Os serviços secretos russos e Trump
01-02-2021 - 06:30

Depois de décadas a tentarem promover o comunismo no mundo, os agentes secretos russos ensaiaram aliciar possíveis simpatizantes nos EUA. Tiveram um sucesso que nem eles esperavam com Trump, alvo durante 40 anos de operações de sedução desenvolvidas por esses agentes. Ora Trump revelou-se o “alvo perfeito”.

O diário britânico “The Guardian” entrevistou um ex-espião do KGB, Yuri Schvets, que vive nos EUA desde 1993, tendo adquirido a nacionalidade americana. Schvets foi a principal fonte de um livro agora publicado sobre as relações dos EUA com a Rússia, escrito pelo jornalista americano Craig Hunger. Schvets e o livro contam uma história muito interessante sobre Trump e a polícia secreta russa. Uma história verídica? Neste momento é impossível garantir; mas é uma história verosímil, que não foi, entretanto, desmentida, que eu saiba. Em Portugal pelo menos o jornal “Público” abordou o assunto.

Em resumo trata-se do seguinte. Putin foi um agente ativo do KGB, antes e depois do colapso da União Soviética. A polícia secreta russa manteve enorme poder, apesar daquele colapso. Há décadas lançou uma ofensiva de “charme” a Trump, bem como a outras promissoras personalidades dos EUA. Schvets foi enviado para os EUA e uma das suas missões não foi converter Trump ao comunismo, que tinha desaparecido, mas levá-lo a simpatizar com a Rússia de Putin. A aposta foi ganha, sobretudo quando em 2016 Trump foi eleito presidente dos EUA.

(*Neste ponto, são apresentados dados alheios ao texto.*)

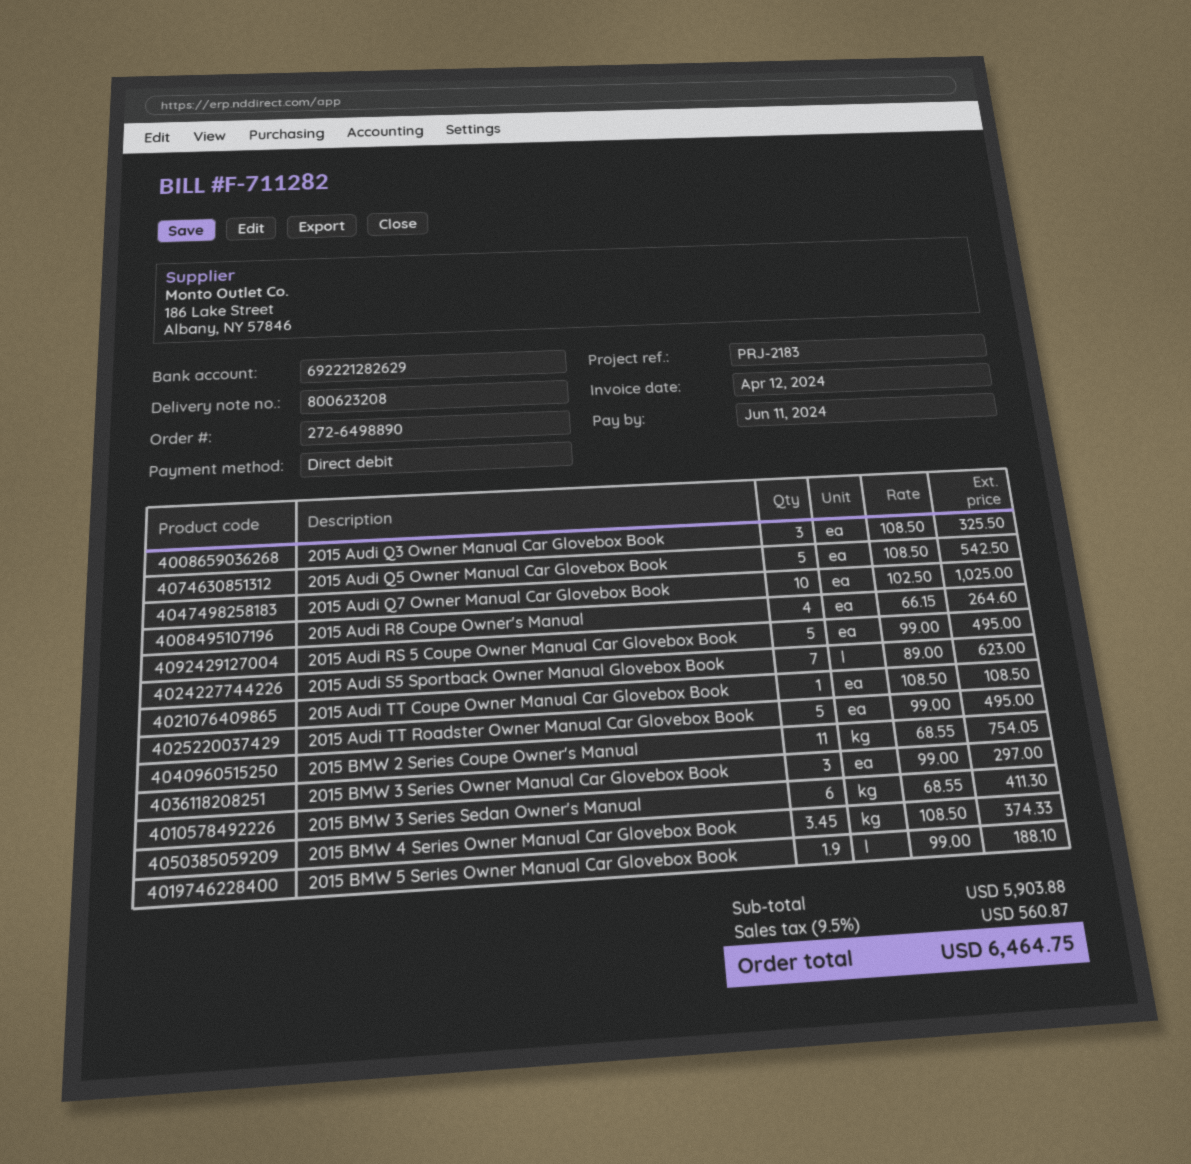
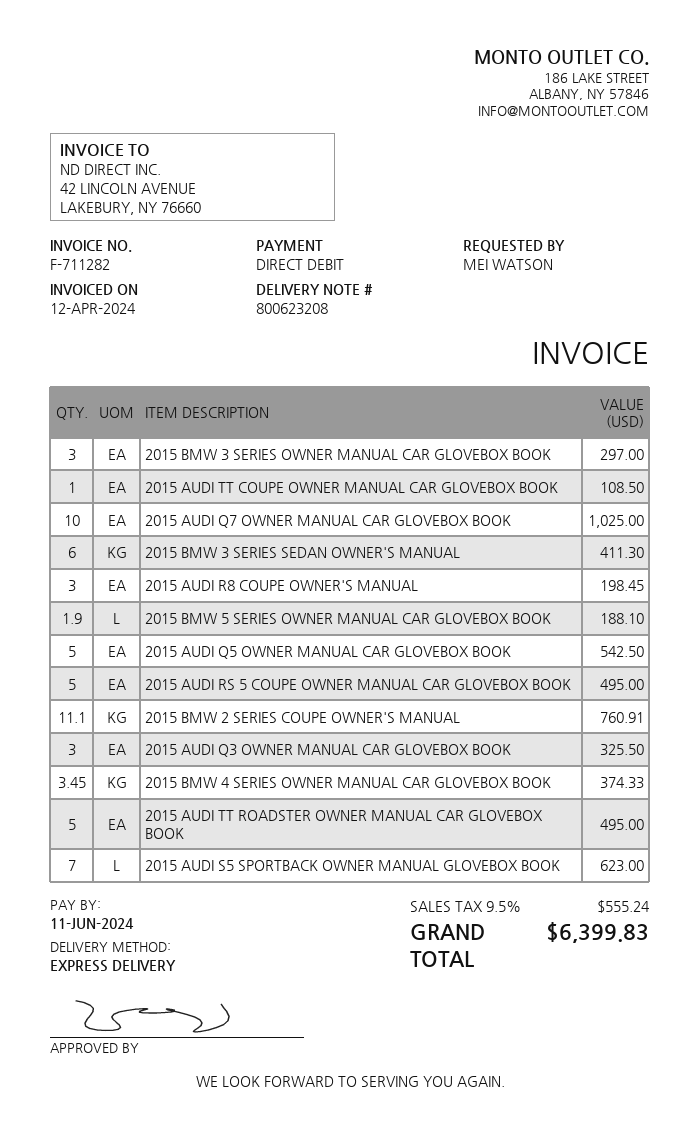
2015 Audi R8 Coupe Owner's Manual: 4 for 264.60 -> 3 for 198.45
2015 BMW 2 Series Coupe Owner's Manual: 11 for 754.05 -> 11.1 for 760.91
tax: 9.5% = 560.87 -> 9.5% = 555.24
total: 6464.75 -> 6399.83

A estratégia dos serviços secretos russos era seduzir americanos que poderiam ser mais tarde úteis para a política externa de Putin. Diz o “Guardian” que Trump foi o “alvo perfeito”. Durante 40 anos o KGB, agora com outro nome, fingiu-se imensamente impressionado com a personalidade de Trump. Percebendo que lidavam com uma pessoa extremamente vulnerável no plano intelectual e psicológico e que, além disso, se mostrava muito suscetível às lisonjas, os agentes secretos russos nos EUA encorajaram-no a candidatar-se a presidente.

Mas, ainda antes disso, Trump manifestou opiniões nada ortodoxas para um conservador, como criticar a guerra fria de R. Reagan contra a Rússia, acusar o aliado Japão e exprimir ceticismo quanto à NATO. “A América deve deixar de pagar para defender países que não conseguem defender-se”, disse então Trump. Afirmações destas provocaram grande entusiasmo em Moscovo, como se calcula.

Deve dizer-se em abono do ex-espião Schvets que ele próprio ficou surpreendido com a vitória de Trump nas eleições presidenciais de 2016. Disse ele ao “Guardian”: “Este foi um caso sem precedentes. Eu era conhecedor das medidas para aliciar simpatizantes nos EUA, mas nunca tinha visto nada semelhante – até Trump se tornar presidente dos EUA, porque isso era uma coisa louca. Era difícil acreditar que Trump fosse aceitável para pessoas sérias no Ocidente”...

Percebe-se, assim, a estranha relação de Trump com Putin – que ele nunca criticou, quando o seu hábito era insultar toda a gente, a começar pelos amigos. Mas Putin tem agora mais com que se preocupar. Não é que ele arrisque ser afastado do poder, pois o aparelho repressivo que o sustenta é muito forte. Mas não há dúvida de que a extraordinária coragem do seu opositor Navalny suscitou uma inédita onda de manifestações contra o Kremlin. E a vizinha Bielorrúsia continua a dar, também, um exemplo destemido contra a feroz repressão do seu presidente, exemplo que os russos conhecem.